WORK ITEM
Copy the first line of the material below and every later line through the line containing "- Dinner is", without any other output.

################

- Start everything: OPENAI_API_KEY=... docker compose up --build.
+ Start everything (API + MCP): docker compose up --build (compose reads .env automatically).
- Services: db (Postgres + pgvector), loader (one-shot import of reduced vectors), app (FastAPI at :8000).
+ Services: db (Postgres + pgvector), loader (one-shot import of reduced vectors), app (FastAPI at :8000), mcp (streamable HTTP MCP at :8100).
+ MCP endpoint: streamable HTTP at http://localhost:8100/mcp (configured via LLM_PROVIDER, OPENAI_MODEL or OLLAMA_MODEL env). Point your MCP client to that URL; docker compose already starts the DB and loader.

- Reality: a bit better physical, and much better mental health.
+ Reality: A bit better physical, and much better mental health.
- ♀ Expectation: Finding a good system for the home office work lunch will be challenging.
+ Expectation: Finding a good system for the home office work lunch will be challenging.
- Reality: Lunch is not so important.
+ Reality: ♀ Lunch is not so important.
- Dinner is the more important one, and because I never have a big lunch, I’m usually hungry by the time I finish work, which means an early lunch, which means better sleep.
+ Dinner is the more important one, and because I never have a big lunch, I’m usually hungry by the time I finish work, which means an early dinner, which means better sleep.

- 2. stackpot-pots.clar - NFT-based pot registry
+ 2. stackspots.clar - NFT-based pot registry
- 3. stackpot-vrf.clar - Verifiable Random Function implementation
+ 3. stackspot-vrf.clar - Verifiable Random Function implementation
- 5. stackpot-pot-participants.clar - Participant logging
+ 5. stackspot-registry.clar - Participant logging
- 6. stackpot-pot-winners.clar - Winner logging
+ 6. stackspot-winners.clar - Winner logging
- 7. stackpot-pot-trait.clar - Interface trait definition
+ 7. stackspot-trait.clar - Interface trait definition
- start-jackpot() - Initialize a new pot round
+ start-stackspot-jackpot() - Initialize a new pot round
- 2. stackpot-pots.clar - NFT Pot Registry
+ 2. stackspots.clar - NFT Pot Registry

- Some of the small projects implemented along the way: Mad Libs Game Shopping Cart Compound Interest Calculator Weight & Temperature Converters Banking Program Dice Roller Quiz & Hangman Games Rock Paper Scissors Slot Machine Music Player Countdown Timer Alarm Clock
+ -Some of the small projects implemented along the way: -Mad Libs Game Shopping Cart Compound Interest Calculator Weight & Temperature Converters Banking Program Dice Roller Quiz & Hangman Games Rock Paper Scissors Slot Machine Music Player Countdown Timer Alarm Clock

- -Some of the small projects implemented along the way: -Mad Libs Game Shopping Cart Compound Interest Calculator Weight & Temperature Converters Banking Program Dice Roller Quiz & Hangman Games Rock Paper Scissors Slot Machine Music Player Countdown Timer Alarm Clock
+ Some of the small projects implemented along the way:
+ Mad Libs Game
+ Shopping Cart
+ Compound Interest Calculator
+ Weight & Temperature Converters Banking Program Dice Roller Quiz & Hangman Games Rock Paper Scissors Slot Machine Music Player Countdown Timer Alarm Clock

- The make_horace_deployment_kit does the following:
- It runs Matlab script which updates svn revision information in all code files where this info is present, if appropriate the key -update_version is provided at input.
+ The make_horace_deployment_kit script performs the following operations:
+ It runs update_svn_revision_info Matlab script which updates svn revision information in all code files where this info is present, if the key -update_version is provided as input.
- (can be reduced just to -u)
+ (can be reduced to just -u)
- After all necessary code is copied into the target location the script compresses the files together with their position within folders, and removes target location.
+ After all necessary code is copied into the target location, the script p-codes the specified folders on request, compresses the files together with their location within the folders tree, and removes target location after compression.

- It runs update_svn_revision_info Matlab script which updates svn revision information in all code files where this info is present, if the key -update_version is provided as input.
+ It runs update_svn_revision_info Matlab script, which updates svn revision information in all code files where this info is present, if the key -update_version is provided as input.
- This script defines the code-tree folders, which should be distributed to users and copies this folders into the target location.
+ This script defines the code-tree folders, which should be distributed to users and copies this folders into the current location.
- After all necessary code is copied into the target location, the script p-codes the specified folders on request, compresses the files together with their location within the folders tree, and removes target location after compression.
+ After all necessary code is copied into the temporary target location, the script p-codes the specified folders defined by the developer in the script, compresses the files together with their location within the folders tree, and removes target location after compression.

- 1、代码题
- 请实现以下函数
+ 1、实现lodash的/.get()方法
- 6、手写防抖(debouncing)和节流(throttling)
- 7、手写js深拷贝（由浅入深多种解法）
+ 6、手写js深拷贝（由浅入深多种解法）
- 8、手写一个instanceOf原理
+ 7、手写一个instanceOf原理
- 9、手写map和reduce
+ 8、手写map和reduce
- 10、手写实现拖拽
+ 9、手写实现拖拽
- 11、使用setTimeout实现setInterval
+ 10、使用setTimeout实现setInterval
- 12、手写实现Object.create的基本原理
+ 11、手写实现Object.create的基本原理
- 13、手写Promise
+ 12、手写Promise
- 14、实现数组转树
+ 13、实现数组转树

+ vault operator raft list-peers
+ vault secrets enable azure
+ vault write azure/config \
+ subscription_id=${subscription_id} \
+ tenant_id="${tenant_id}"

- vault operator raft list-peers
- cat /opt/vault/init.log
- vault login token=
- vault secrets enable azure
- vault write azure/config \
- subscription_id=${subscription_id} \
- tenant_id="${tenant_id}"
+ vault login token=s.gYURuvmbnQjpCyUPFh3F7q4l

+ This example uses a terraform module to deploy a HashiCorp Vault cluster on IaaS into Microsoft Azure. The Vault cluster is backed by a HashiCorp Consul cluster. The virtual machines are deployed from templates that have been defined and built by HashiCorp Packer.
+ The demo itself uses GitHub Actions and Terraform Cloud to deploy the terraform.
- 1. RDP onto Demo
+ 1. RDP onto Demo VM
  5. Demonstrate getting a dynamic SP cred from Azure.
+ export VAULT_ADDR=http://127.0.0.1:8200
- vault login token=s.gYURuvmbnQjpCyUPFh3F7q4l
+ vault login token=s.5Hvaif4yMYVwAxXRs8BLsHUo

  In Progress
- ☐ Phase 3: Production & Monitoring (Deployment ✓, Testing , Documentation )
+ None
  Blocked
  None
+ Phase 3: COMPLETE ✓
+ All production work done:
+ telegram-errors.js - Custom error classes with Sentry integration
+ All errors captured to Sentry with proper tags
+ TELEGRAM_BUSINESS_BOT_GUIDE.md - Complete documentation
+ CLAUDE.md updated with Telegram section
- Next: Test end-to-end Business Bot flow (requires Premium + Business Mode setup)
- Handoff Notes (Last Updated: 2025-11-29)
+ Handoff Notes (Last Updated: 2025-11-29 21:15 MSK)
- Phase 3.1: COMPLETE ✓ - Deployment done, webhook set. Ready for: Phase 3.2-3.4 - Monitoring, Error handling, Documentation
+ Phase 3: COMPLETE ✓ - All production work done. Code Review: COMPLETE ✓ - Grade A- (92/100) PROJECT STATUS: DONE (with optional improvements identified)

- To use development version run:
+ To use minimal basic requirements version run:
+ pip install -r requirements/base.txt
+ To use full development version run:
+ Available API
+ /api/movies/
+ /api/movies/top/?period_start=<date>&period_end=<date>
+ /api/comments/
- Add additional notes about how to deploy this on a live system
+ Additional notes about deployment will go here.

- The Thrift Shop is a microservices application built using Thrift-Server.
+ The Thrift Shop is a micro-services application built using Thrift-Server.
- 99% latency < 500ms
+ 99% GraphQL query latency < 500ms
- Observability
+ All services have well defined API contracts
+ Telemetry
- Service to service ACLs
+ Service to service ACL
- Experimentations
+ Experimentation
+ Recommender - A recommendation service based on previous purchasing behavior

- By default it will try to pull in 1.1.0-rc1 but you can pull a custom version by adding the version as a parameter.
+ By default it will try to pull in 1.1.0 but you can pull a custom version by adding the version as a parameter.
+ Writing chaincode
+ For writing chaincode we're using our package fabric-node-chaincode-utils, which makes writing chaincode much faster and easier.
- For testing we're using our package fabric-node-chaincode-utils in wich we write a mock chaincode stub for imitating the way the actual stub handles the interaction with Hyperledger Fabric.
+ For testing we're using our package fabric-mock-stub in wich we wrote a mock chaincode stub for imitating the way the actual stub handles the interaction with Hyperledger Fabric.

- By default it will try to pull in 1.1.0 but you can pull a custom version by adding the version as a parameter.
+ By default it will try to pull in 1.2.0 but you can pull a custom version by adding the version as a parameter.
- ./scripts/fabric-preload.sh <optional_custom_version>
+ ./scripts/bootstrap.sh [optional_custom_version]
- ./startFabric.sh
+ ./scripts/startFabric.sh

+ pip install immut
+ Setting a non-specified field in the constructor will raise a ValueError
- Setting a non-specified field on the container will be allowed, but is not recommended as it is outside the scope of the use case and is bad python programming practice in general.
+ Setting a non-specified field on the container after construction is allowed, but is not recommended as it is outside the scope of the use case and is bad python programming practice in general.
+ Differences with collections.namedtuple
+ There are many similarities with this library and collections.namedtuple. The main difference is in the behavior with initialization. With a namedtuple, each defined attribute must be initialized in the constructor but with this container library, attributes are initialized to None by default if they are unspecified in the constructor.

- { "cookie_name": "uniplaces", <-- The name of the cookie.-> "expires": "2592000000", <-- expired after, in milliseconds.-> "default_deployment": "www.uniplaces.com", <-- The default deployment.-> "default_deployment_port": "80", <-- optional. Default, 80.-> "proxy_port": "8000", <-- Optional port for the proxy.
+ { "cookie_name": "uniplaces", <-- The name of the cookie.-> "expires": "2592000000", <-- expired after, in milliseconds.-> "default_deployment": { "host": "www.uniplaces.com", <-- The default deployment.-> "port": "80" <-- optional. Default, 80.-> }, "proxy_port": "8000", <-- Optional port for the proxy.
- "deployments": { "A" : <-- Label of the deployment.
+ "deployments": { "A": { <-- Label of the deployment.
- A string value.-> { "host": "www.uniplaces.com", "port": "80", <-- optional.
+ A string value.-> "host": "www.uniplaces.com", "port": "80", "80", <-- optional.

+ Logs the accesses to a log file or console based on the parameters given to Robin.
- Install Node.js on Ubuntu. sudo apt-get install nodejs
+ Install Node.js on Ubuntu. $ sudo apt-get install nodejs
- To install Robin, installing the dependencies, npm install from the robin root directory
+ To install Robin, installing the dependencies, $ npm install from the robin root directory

################

ANSWER TO THIS TASK
- Start everything: OPENAI_API_KEY=... docker compose up --build.
+ Start everything (API + MCP): docker compose up --build (compose reads .env automatically).
- Services: db (Postgres + pgvector), loader (one-shot import of reduced vectors), app (FastAPI at :8000).
+ Services: db (Postgres + pgvector), loader (one-shot import of reduced vectors), app (FastAPI at :8000), mcp (streamable HTTP MCP at :8100).
+ MCP endpoint: streamable HTTP at http://localhost:8100/mcp (configured via LLM_PROVIDER, OPENAI_MODEL or OLLAMA_MODEL env). Point your MCP client to that URL; docker compose already starts the DB and loader.

- Reality: a bit better physical, and much better mental health.
+ Reality: A bit better physical, and much better mental health.
- ♀ Expectation: Finding a good system for the home office work lunch will be challenging.
+ Expectation: Finding a good system for the home office work lunch will be challenging.
- Reality: Lunch is not so important.
+ Reality: ♀ Lunch is not so important.
- Dinner is the more important one, and because I never have a big lunch, I’m usually hungry by the time I finish work, which means an early lunch, which means better sleep.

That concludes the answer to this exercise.